After lighting the evening bonfire with “The Heart of Rock ‘n’ Roll,” Lewis and the band jumped into “Soulsville” for nearly an hour..
Lewis is a polished showman with plenty of charm and one-liners in his banter, and he kept the mood aloft all night. The new material inspired some dancing in the aisles and walkways, but it eventually became evident the crowd was itching for something more familiar. After he and four of his News mates delivered a pleasant a cappella version of “60 Minute Man,” he indulged them, big time.
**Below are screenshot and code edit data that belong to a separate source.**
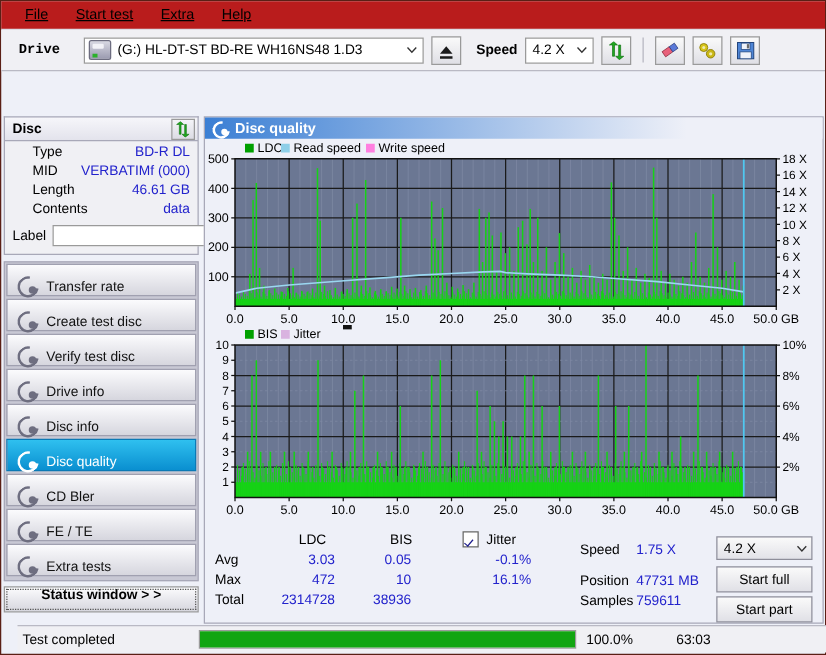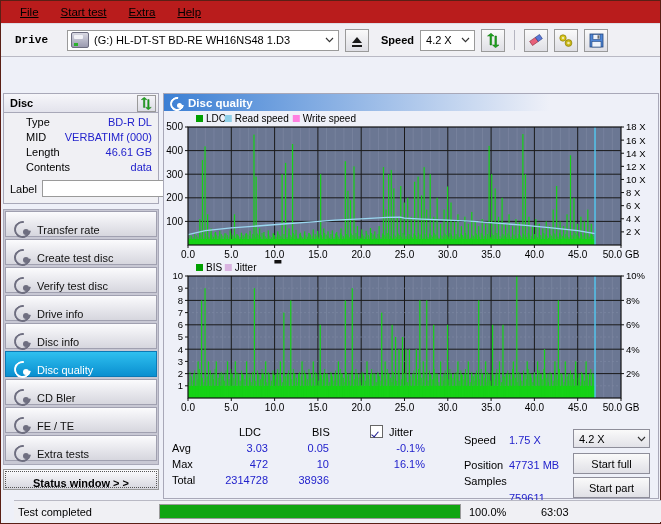"Status window > >" .statuswin { align-items: flex-end -> flex-start }
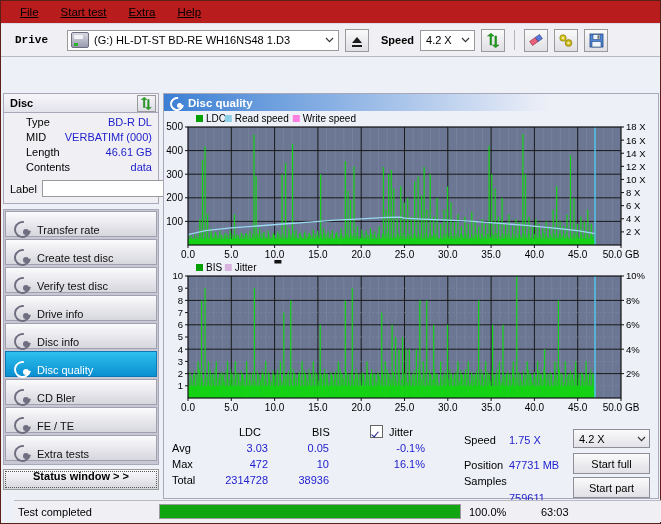"759611" div.cell { top: 68px -> 51px }
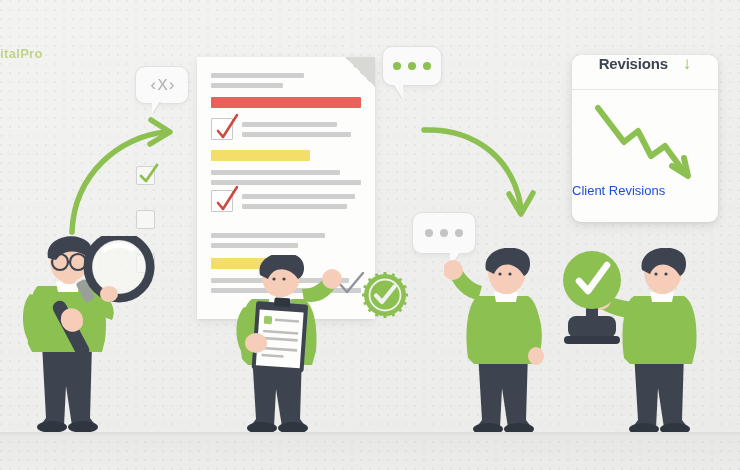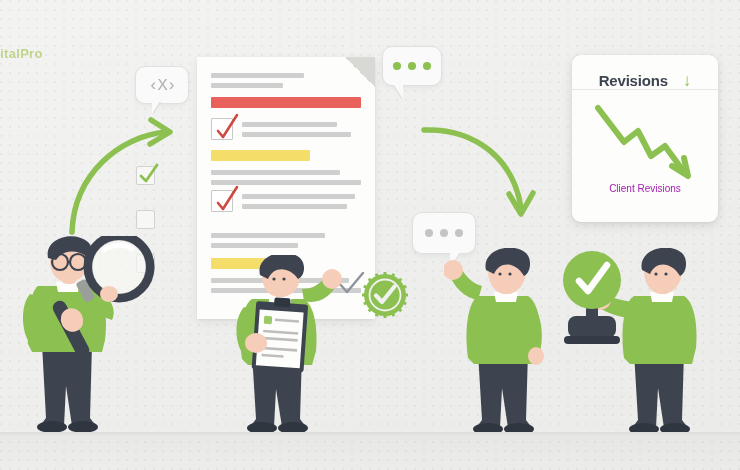"Revisions" .card-head { align-items: flex-end -> flex-start }
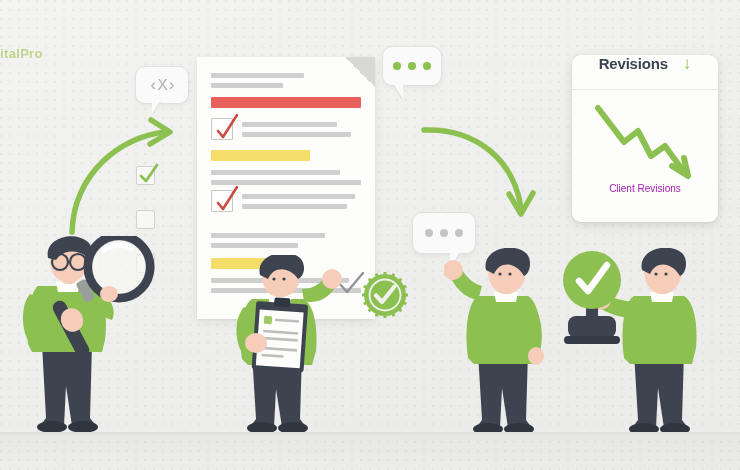"Client Revisions" .card-foot { color: #a21caf -> #1d4ed8; font-size: 10px -> 13px; text-align: center -> left }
When the band struck the first chords to “Heart and Soul,” several fans who were headed toward the concessions (or bathrooms) spun and headed back towards their seats. Others came running back from wherever they’d been. It was payoff time. He would spend the last hour or so on the music that made him rich and famous: “Power of Love,” “Hip to Be Square,” “Walking on a Thin Line” (which sounded surprisingly fresh), “Do You Believe in Love.”
Whereas the “Soulsville” songs rendered homogenized, grit-free sketches of another era, Lewis’ own songs conjured something deeper and longer-lasting. Sure, nostalgia was thick in the air, but those songs also recalled an era of their own, one of the last eras in which top 40 albums were stocked with more than one hit – as many as five or six, sometimes - and the music was performed by bands stocked with studied and trained musicians.
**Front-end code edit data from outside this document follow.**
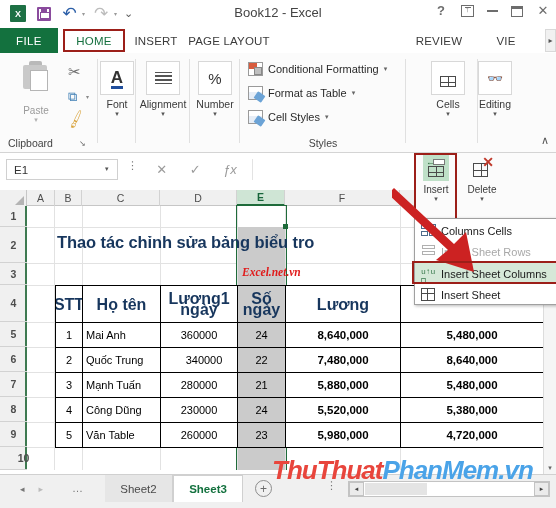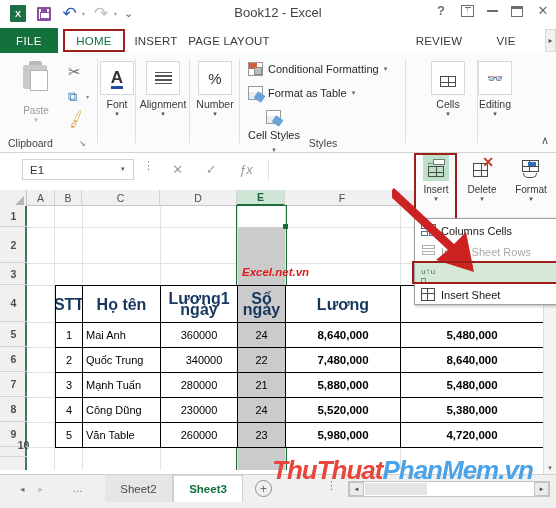"Cell Styles" div.stylerow { flex-direction: column -> none }
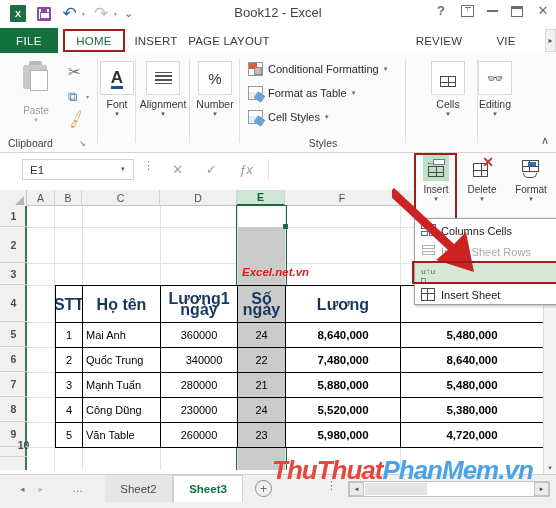"E1" .fbar { left: 16px -> 0 }
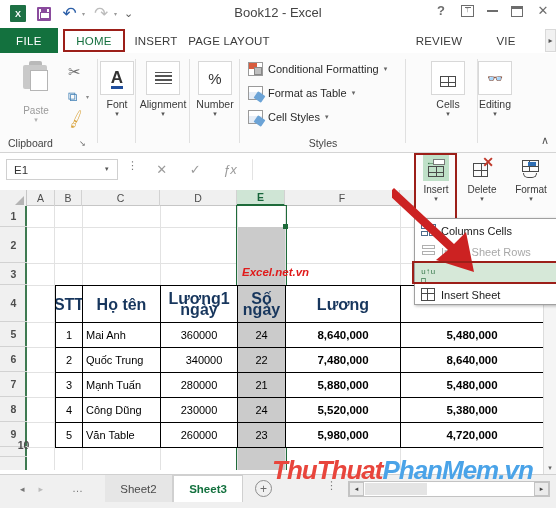"Format" div.bigbtn { html: <div> <div> <span> <span></span> <span></span> <span></span> </span> </div> <div>Format</div> <div>▾</div> </div> -> none }
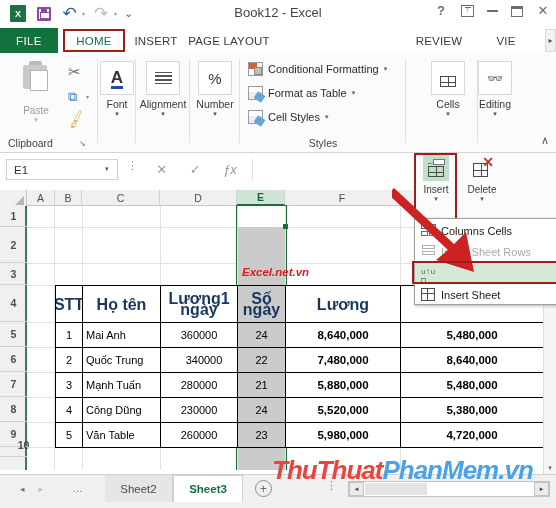"Thao tác chỉnh sửa bảng" div.title-cell { html: none -> <div>Thao tác chỉnh sửa bảng biểu tro</div> }
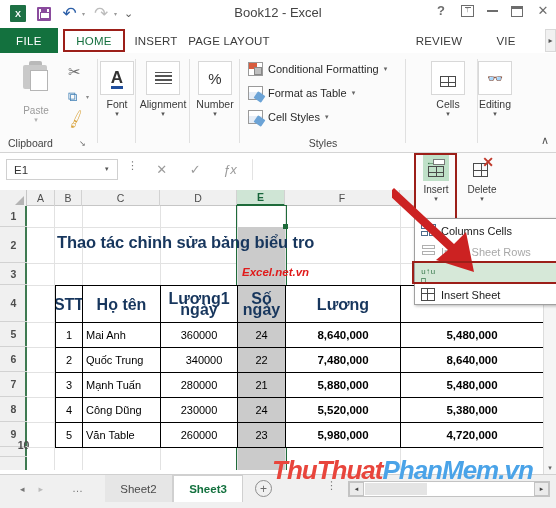"Excel.net.vn" .sub-cell { font-family: none -> Liberation Serif, serif }
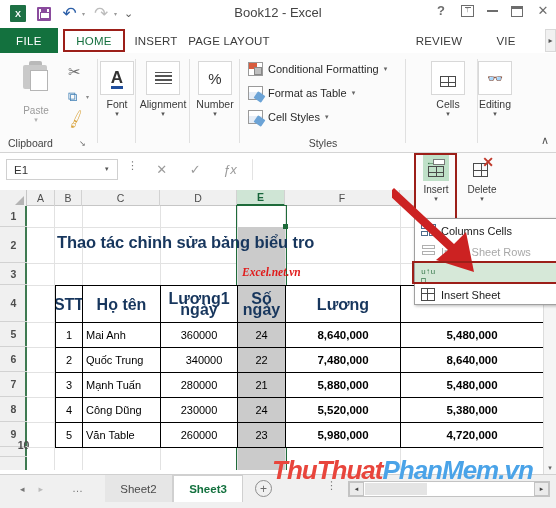"Insert Sheet Columns" span { html: none -> <span>Insert Sheet Columns</span> }
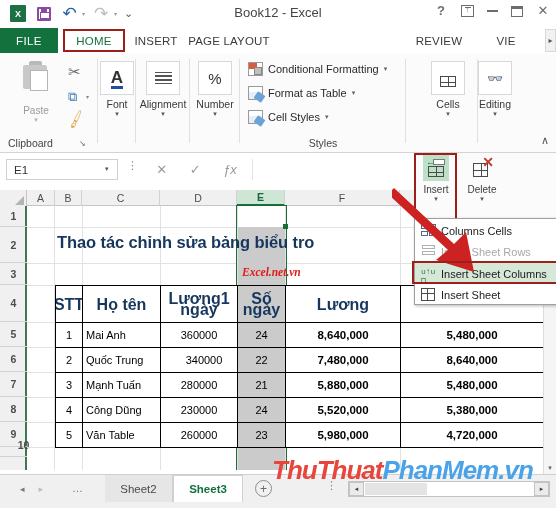"10" div.rh { top: 228px -> 241px }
He ended with his fifth encore, a wild, fiery rendition of “Workin’ for a Living,” which he dedicated to the working-class grunts in the crowd. It’s a rocking blues anthem, laced with some killer blues harp, and a song that resonates deeper now than it did during the days of Reaganomics. It might have been the most timeless song he played all night.
Hearts of Darkness: Kansas City’s own Afro-beat/funk/soul/hip-hop orchestra opened the show with a 45-minute set that drew a couple or few thousand fans into the theater, where most remained. Though only 12 of the 18 or 19 members were on stage, the band delivered its typical brassy, funky, groovy punch and had no trouble sounding large in a large venue. Lots of people were impressed. Nice job.